◆ **What needs to be done**
Find how many lines of the records hold the string "data" and reply with only that total.

◆ **Available records**

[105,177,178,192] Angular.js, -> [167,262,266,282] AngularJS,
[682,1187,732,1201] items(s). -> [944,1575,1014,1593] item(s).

--

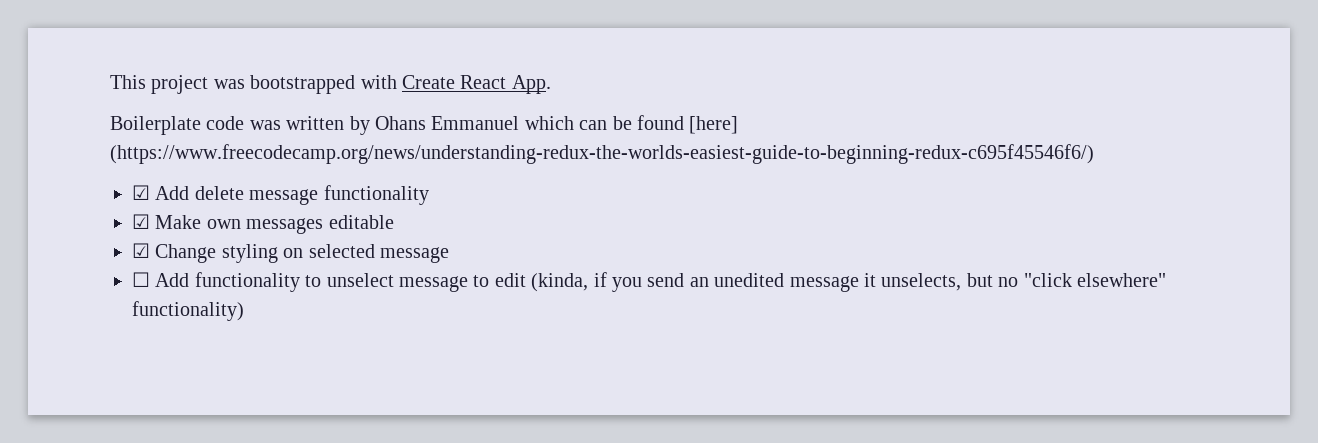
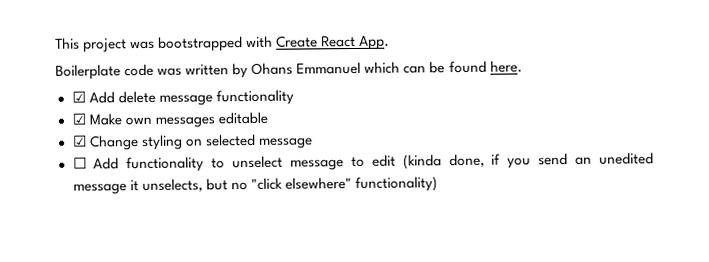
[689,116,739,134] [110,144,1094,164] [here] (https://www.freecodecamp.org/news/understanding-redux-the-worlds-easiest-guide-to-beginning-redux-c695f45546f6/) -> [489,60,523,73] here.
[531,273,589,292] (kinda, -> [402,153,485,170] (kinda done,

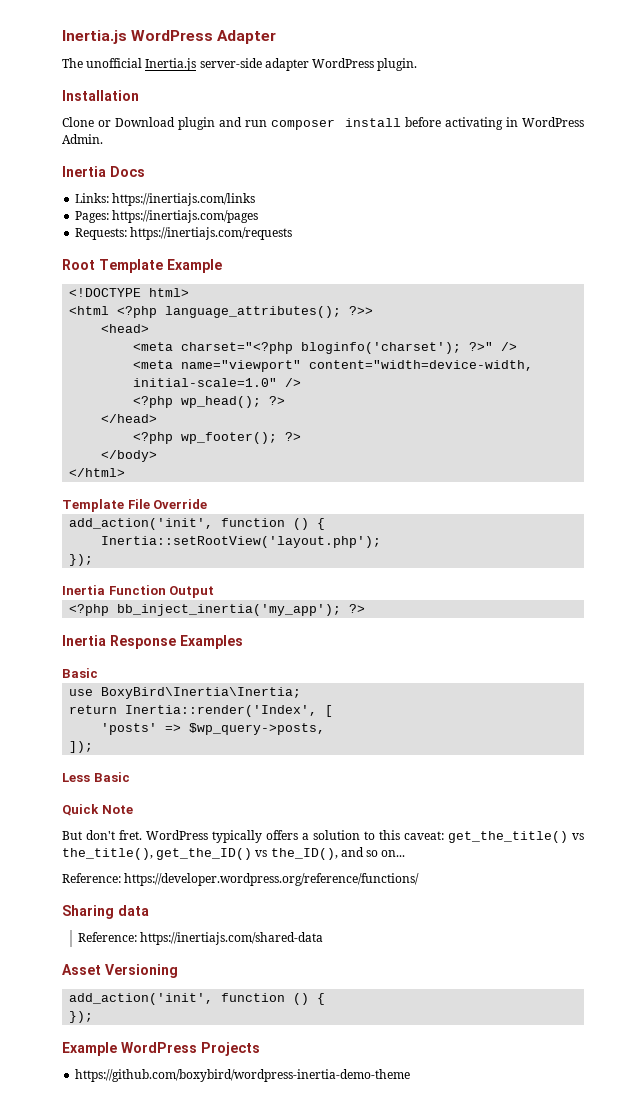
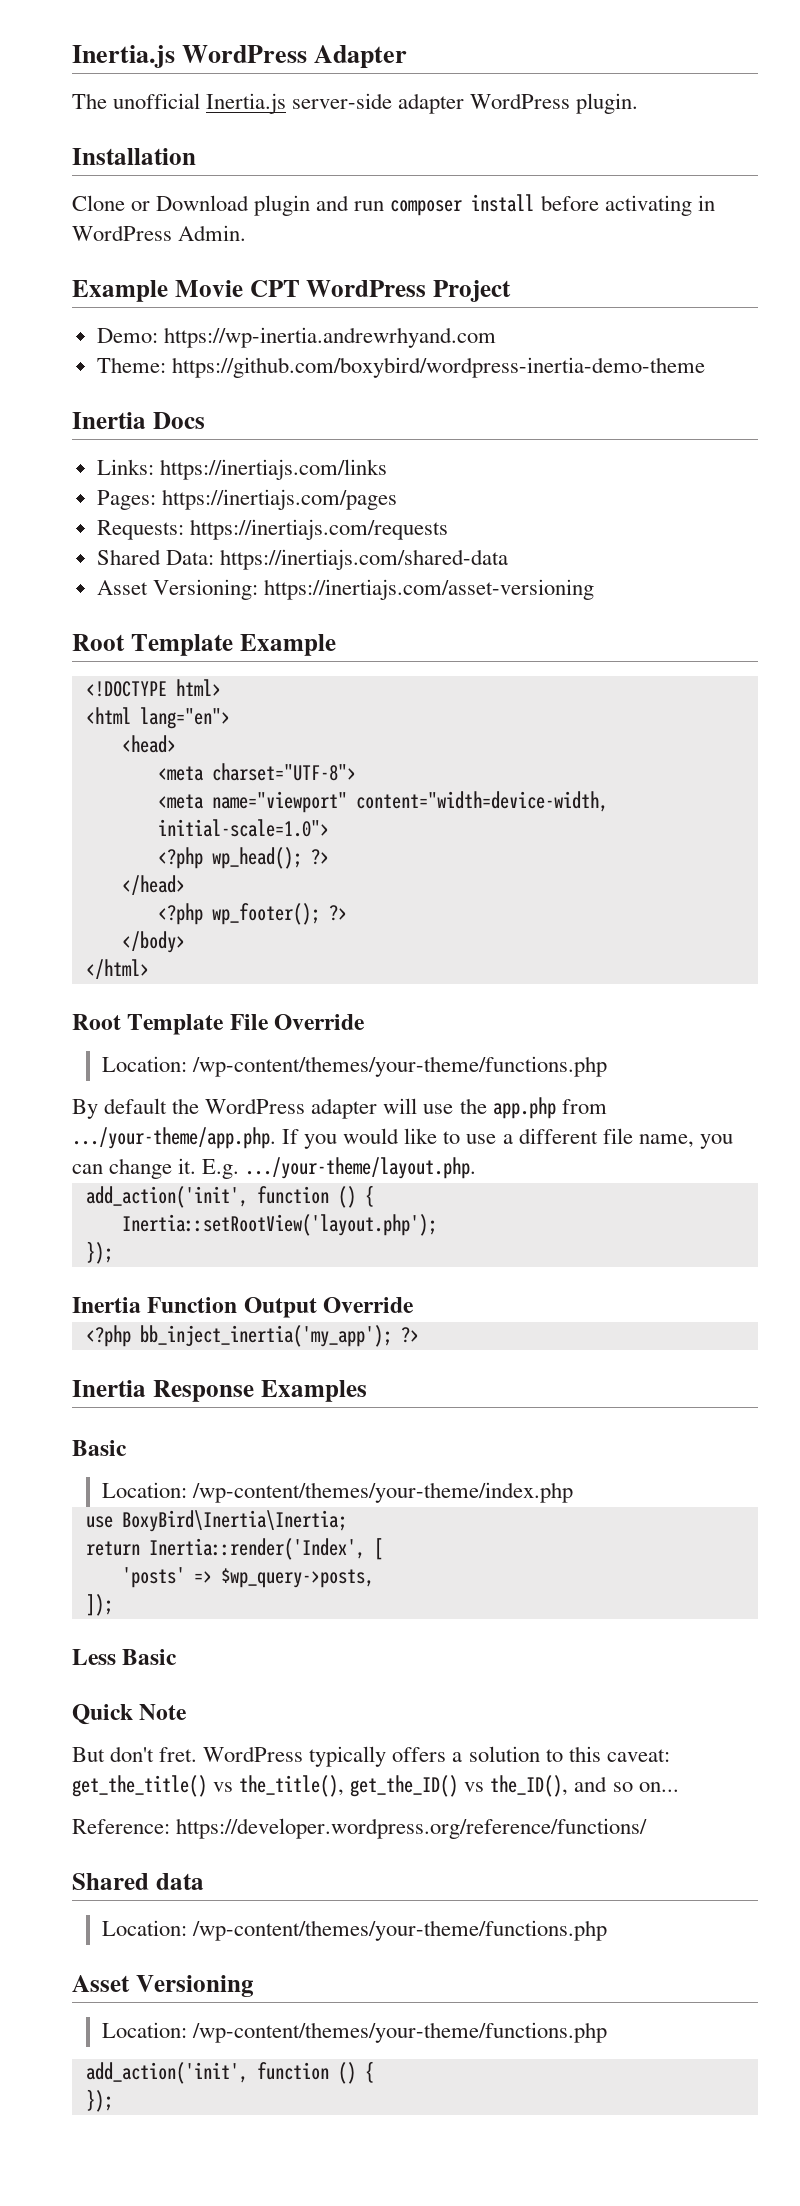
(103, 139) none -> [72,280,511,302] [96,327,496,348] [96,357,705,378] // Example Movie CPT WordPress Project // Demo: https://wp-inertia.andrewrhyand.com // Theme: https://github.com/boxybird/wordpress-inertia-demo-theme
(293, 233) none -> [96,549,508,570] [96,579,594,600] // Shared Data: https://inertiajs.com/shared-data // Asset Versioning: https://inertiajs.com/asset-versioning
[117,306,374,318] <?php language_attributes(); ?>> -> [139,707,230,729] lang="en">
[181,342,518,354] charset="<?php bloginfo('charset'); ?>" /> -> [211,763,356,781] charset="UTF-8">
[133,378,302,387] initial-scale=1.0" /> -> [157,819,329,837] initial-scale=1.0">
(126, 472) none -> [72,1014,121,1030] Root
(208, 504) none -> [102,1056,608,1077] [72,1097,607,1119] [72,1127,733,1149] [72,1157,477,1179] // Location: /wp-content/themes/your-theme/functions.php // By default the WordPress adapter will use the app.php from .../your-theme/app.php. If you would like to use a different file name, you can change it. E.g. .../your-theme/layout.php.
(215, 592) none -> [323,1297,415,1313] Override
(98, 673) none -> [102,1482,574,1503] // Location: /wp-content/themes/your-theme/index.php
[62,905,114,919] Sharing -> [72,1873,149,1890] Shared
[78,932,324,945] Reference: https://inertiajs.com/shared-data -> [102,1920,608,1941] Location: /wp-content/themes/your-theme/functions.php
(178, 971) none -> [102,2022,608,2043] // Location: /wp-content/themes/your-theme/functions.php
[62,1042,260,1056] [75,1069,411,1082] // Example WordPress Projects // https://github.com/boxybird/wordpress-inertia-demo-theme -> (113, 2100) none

...

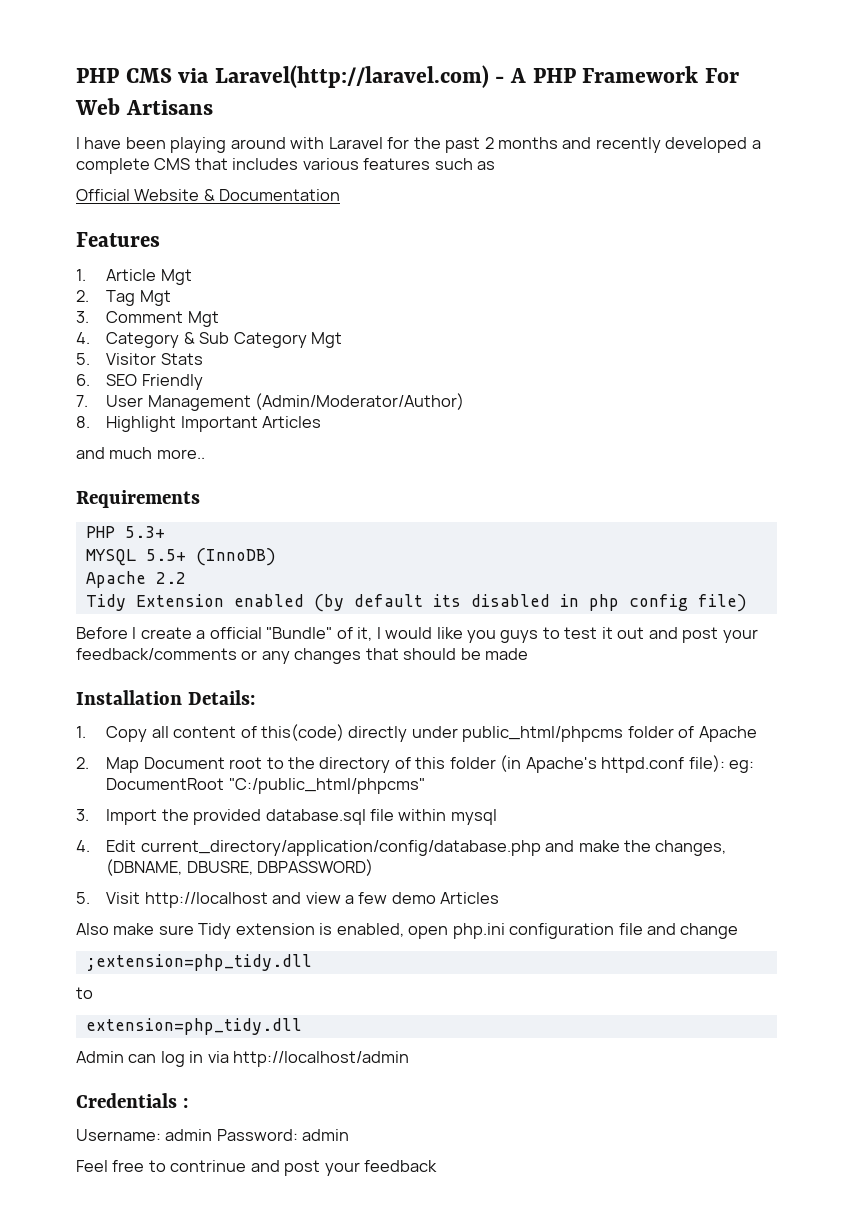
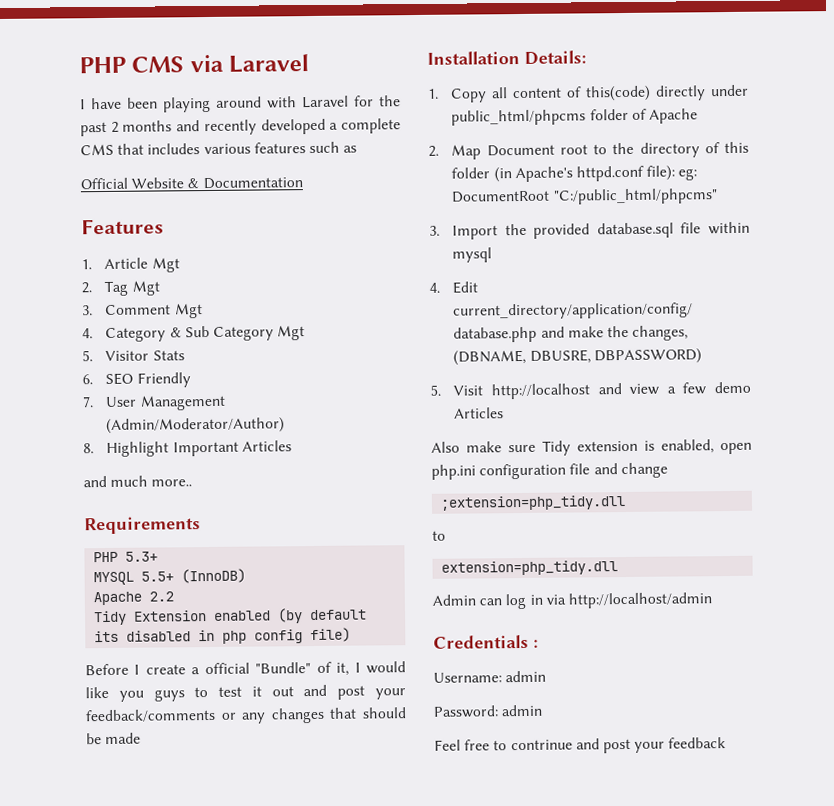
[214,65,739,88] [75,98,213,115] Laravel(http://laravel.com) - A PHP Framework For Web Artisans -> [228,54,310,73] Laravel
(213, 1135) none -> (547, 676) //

◆ **Your response**
2